WHAT YOU WILL DO
Go to the line in the entries below that holds "- Technical support" and repeat exactly from there through the line that holds "Facility in publications", inclusive.

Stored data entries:
────────────────
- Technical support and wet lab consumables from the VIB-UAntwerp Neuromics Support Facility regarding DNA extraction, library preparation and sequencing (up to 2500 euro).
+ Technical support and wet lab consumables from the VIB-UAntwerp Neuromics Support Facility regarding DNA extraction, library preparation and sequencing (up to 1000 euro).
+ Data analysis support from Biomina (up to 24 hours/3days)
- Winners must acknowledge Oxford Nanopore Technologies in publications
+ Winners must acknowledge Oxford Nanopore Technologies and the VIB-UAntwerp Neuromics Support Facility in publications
────────────────
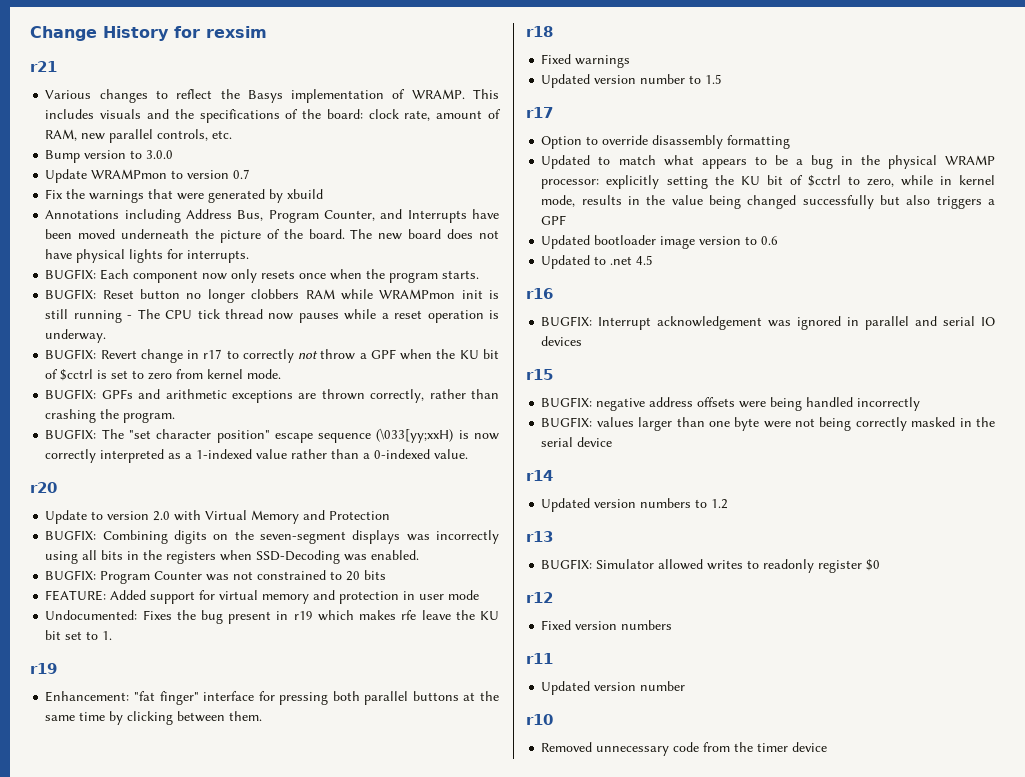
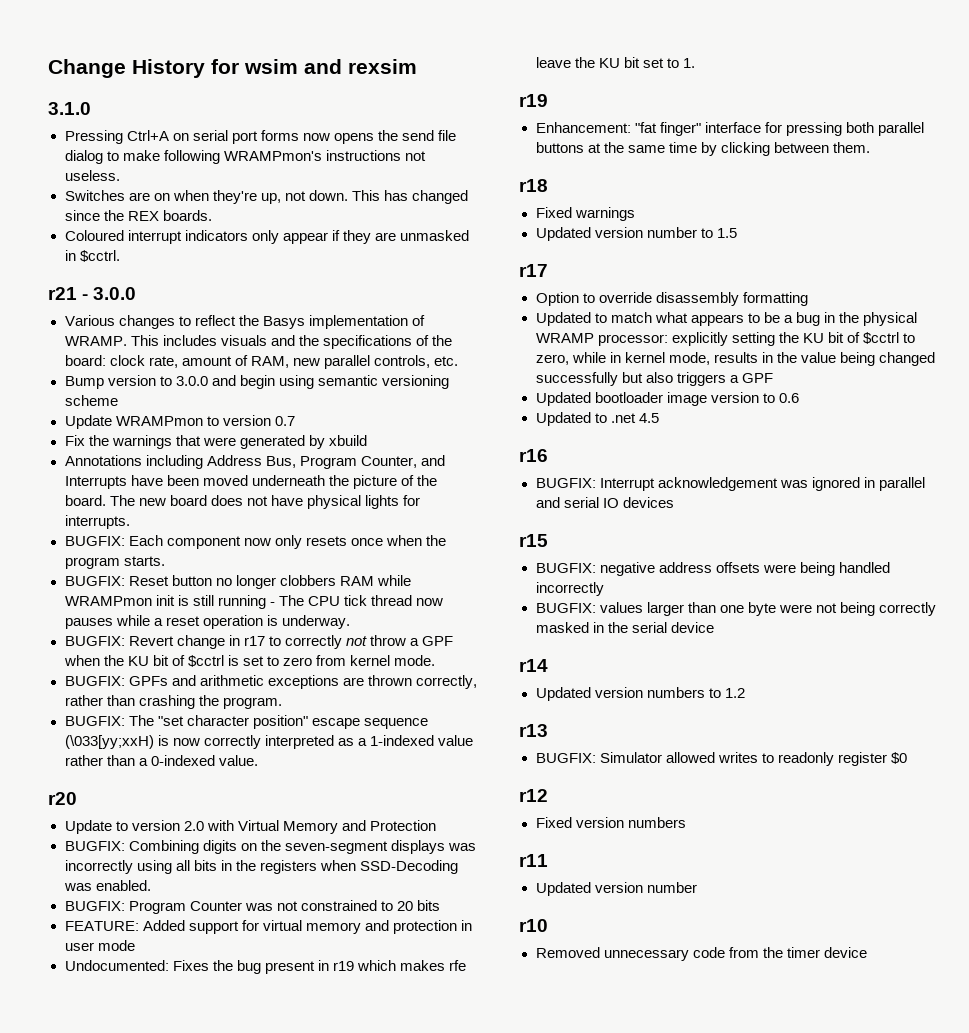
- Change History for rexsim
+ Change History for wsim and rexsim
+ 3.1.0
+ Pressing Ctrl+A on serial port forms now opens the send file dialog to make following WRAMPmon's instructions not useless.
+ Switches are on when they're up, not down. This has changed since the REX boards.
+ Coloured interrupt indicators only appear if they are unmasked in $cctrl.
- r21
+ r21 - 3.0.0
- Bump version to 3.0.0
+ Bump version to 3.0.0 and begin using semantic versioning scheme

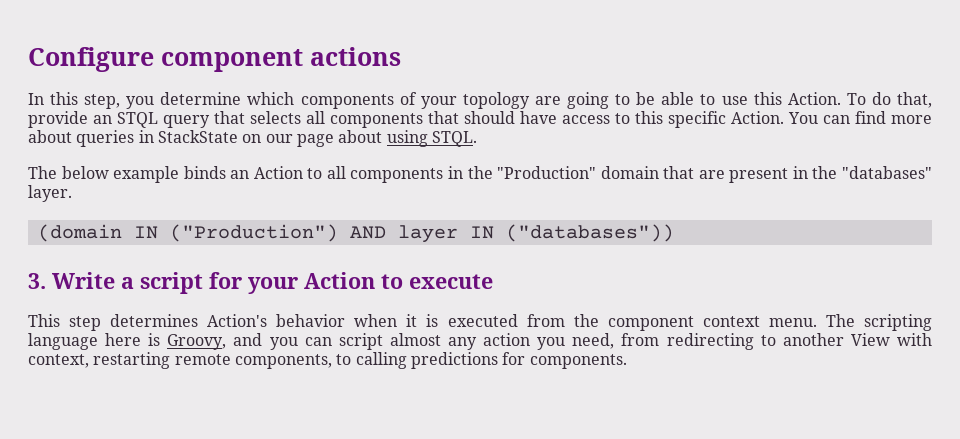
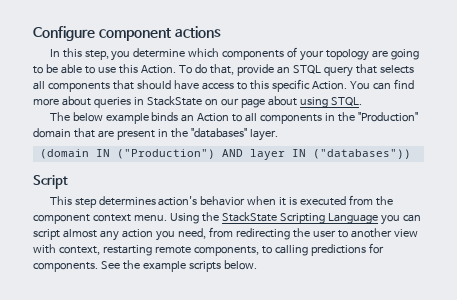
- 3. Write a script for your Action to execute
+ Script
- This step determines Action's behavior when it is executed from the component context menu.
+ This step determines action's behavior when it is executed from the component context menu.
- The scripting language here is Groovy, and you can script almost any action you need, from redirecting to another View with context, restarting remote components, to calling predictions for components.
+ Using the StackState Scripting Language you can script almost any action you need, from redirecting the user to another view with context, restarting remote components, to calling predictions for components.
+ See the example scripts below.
────────────────
EXERCISE ANSWER
- Technical support and wet lab consumables from the VIB-UAntwerp Neuromics Support Facility regarding DNA extraction, library preparation and sequencing (up to 2500 euro).
+ Technical support and wet lab consumables from the VIB-UAntwerp Neuromics Support Facility regarding DNA extraction, library preparation and sequencing (up to 1000 euro).
+ Data analysis support from Biomina (up to 24 hours/3days)
- Winners must acknowledge Oxford Nanopore Technologies in publications
+ Winners must acknowledge Oxford Nanopore Technologies and the VIB-UAntwerp Neuromics Support Facility in publications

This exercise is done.